## What the task requires:
An exact copy of each line below is needed, with no images in it.

## Data to process:

++++++

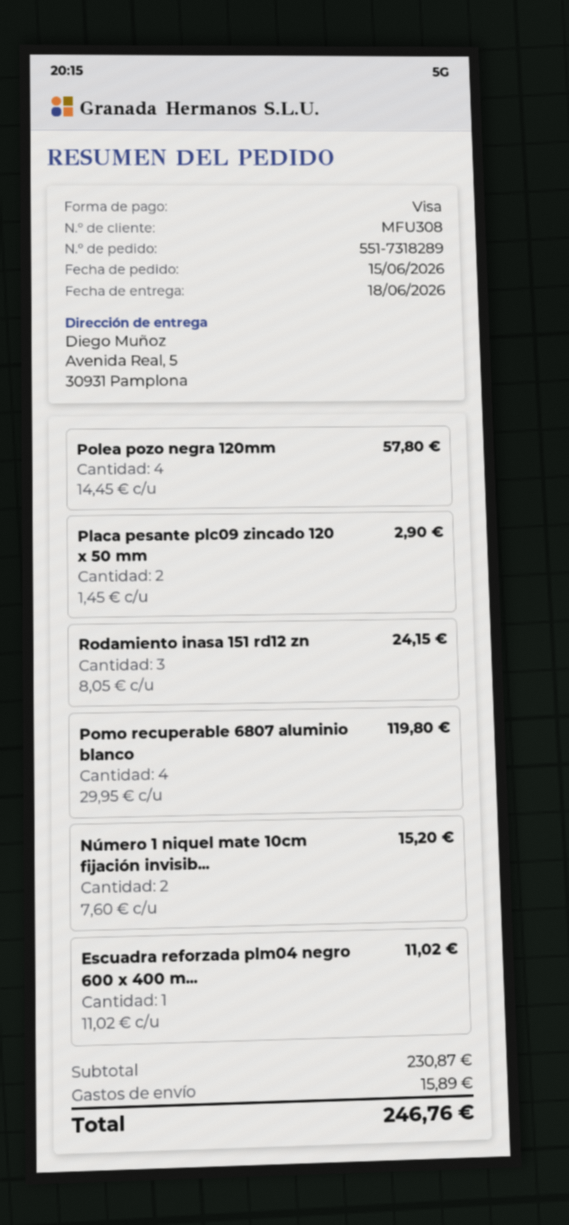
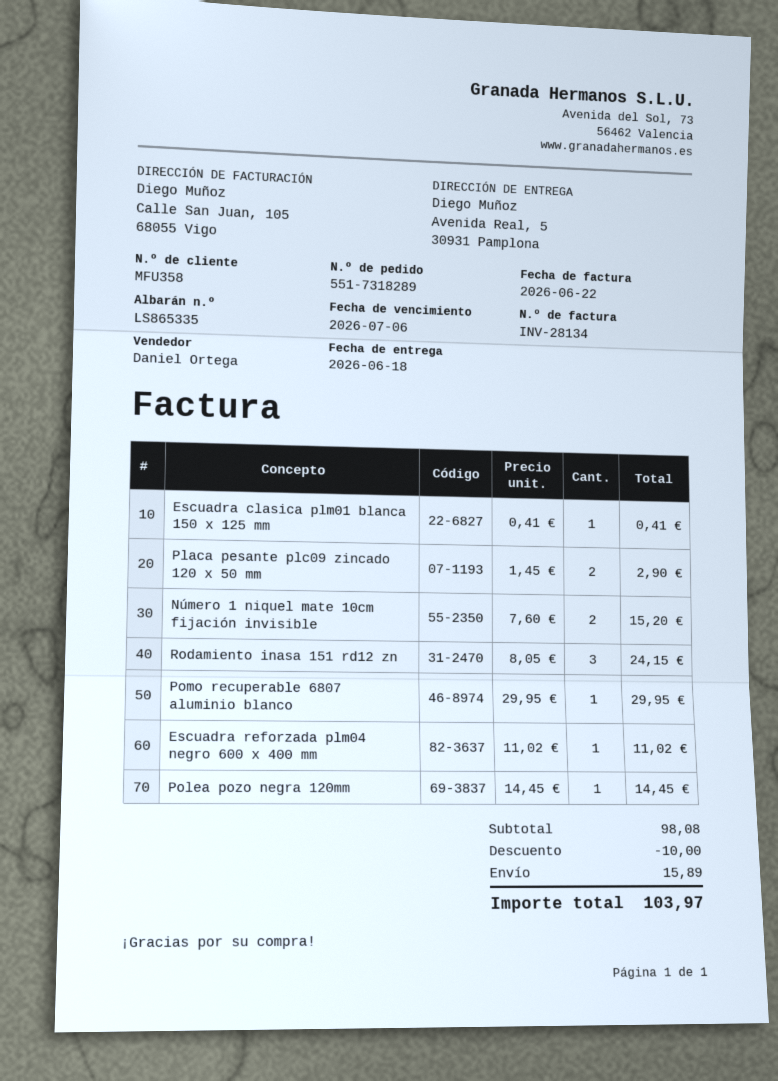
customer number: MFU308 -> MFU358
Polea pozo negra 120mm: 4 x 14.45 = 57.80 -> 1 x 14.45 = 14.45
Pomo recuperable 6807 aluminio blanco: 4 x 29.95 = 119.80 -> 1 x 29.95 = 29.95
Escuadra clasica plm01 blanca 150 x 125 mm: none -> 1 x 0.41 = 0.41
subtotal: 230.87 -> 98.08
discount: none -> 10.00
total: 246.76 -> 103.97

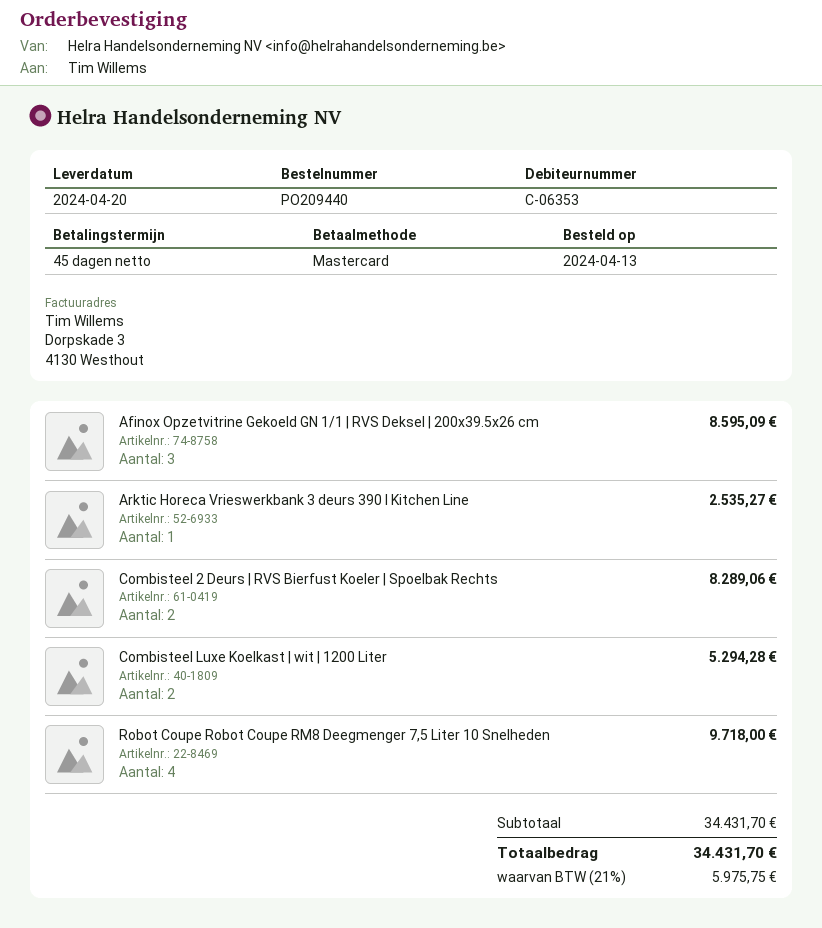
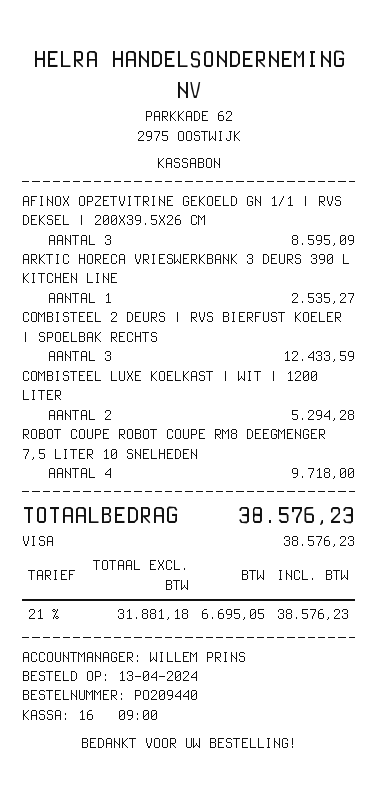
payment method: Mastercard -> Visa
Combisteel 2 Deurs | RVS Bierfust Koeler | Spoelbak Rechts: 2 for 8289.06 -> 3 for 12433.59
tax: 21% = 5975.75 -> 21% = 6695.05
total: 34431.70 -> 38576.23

++++++

## Solution:
customer number: MFU308 -> MFU358
Polea pozo negra 120mm: 4 x 14.45 = 57.80 -> 1 x 14.45 = 14.45
Pomo recuperable 6807 aluminio blanco: 4 x 29.95 = 119.80 -> 1 x 29.95 = 29.95
Escuadra clasica plm01 blanca 150 x 125 mm: none -> 1 x 0.41 = 0.41
subtotal: 230.87 -> 98.08
discount: none -> 10.00
total: 246.76 -> 103.97

payment method: Mastercard -> Visa
Combisteel 2 Deurs | RVS Bierfust Koeler | Spoelbak Rechts: 2 for 8289.06 -> 3 for 12433.59
tax: 21% = 5975.75 -> 21% = 6695.05
total: 34431.70 -> 38576.23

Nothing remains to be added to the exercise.